• [Exercise material]:
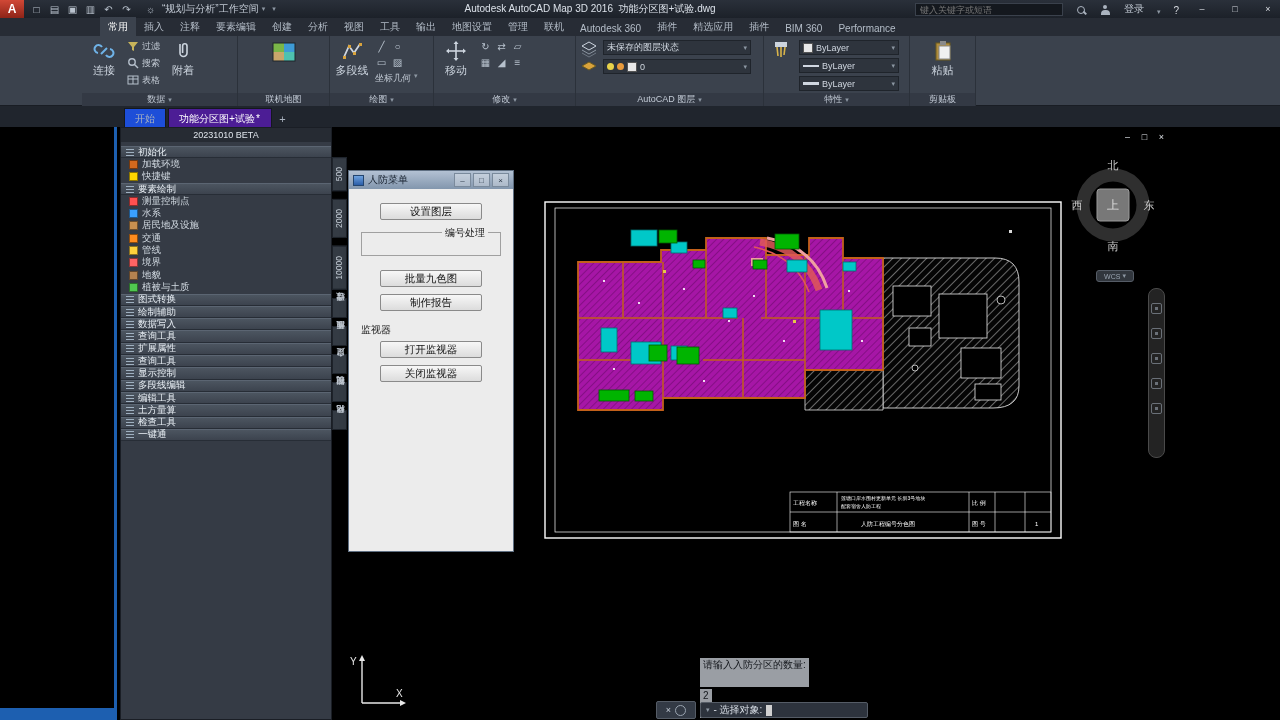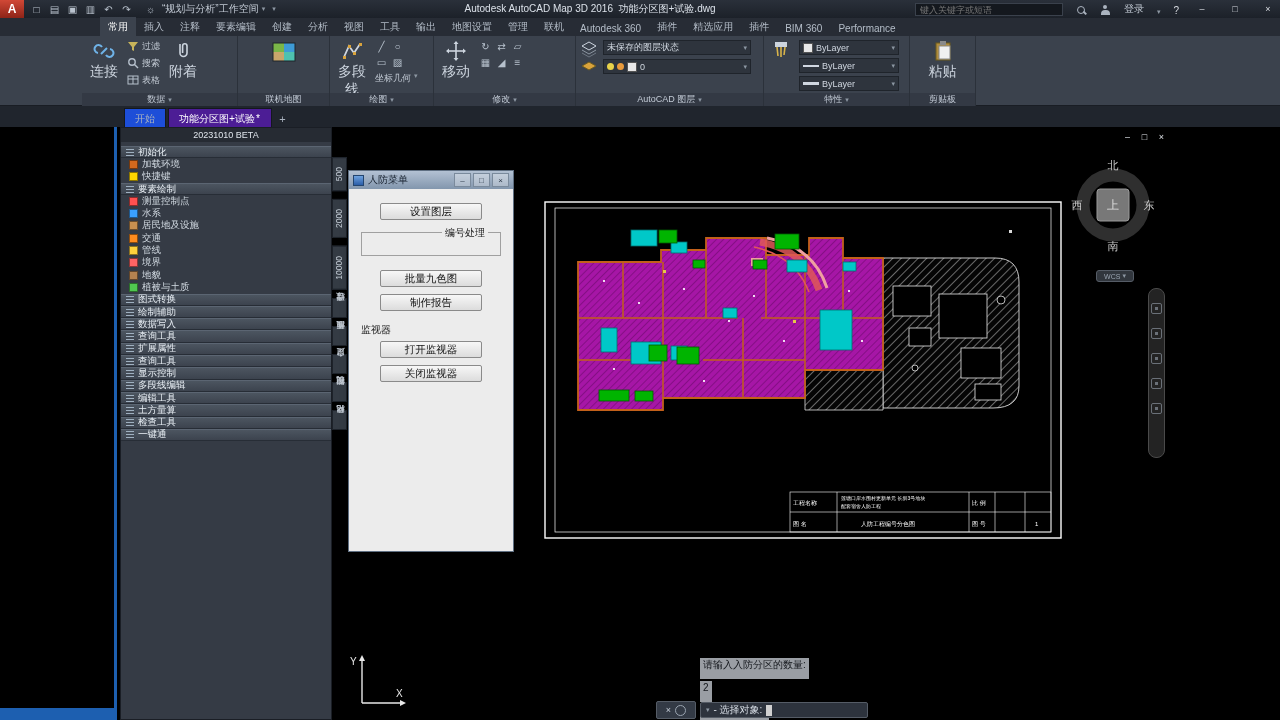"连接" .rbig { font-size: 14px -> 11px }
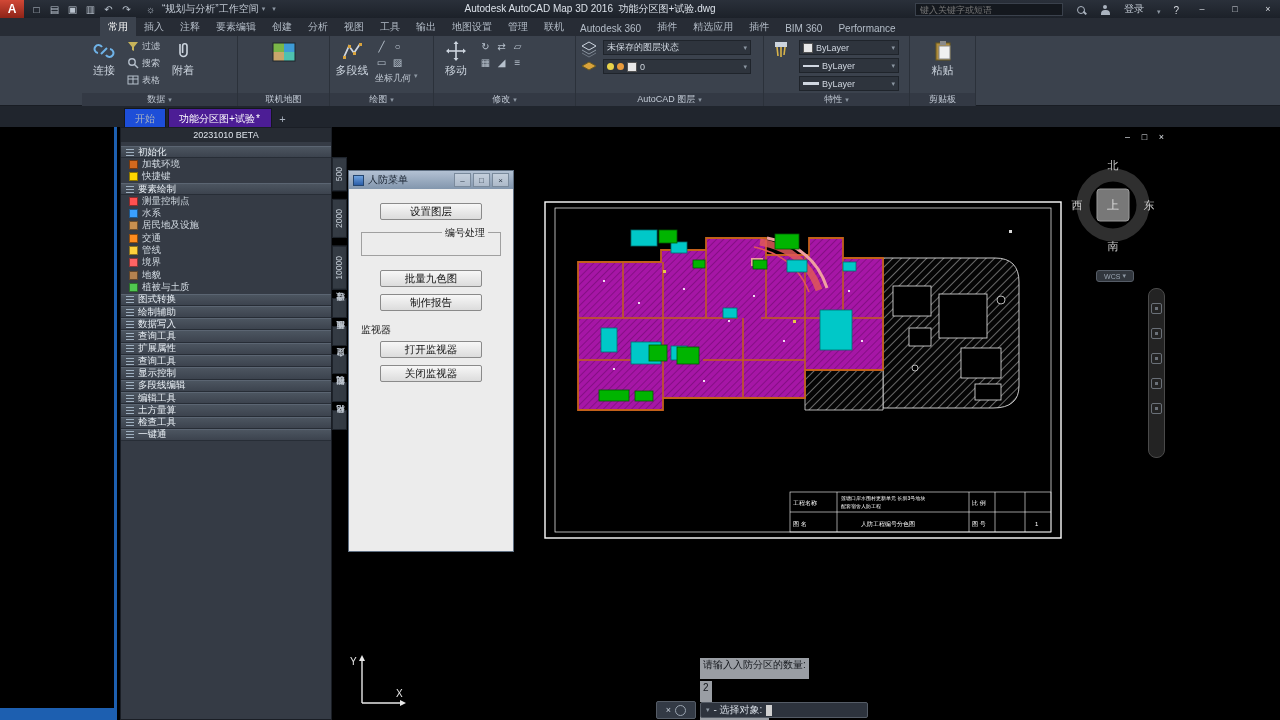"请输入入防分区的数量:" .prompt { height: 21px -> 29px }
* * *
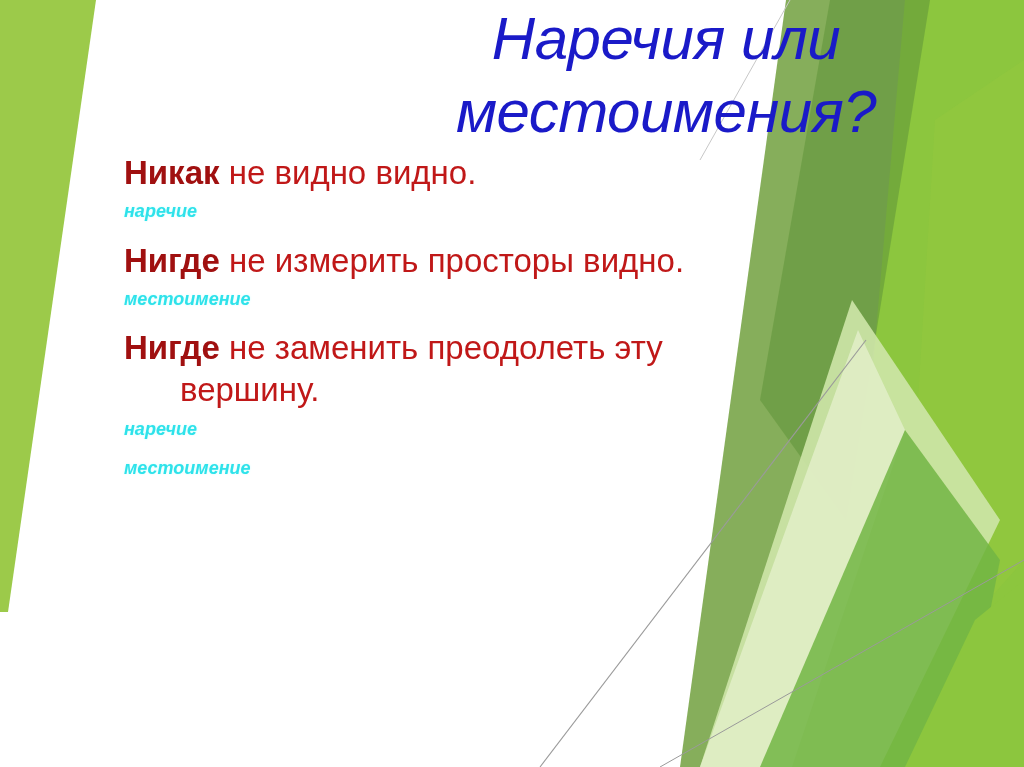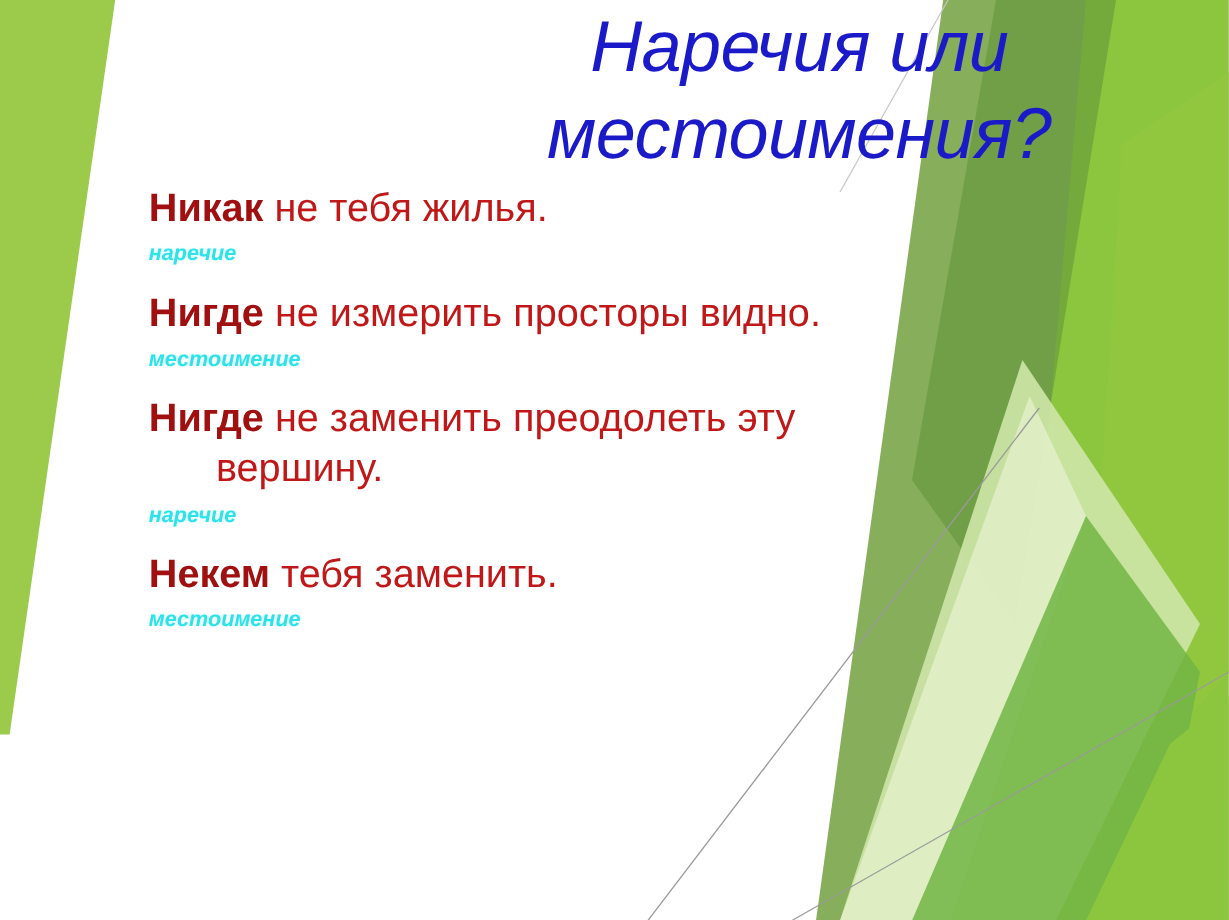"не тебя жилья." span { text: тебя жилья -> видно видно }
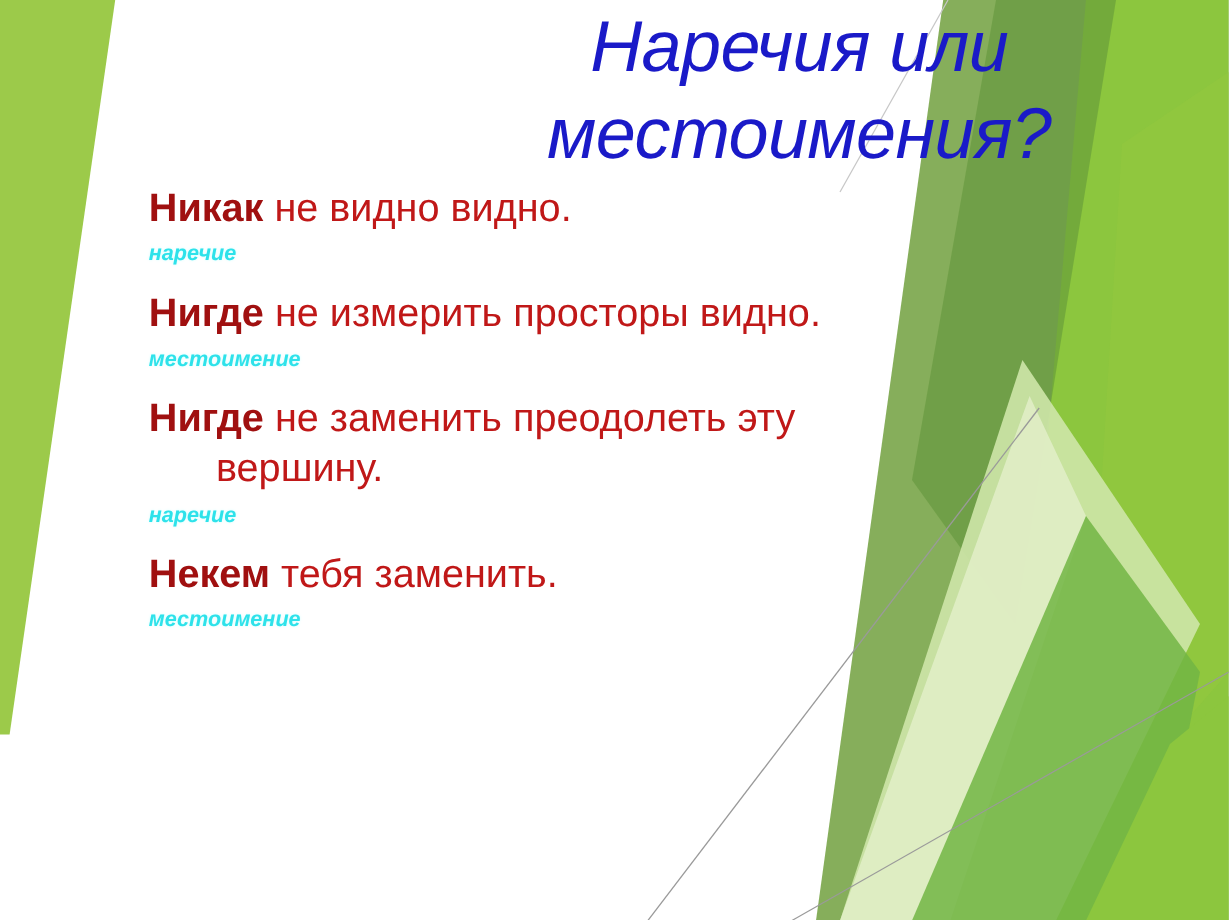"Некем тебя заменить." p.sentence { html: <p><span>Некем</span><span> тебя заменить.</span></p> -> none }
---
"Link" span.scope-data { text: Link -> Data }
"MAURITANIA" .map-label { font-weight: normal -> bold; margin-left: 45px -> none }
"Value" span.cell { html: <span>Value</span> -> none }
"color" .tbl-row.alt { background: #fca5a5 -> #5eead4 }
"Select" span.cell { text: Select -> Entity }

• [What needs to be done]: From the records above, copy only the lines running from the line containing "text: тебя жилья" to the line containing "html: <p><span>Некем</span><span> тебя", both ends included. Leave the pictures out.

• [Exercise answer]:
"не тебя жилья." span { text: тебя жилья -> видно видно }
"Некем тебя заменить." p.sentence { html: <p><span>Некем</span><span> тебя заменить.</span></p> -> none }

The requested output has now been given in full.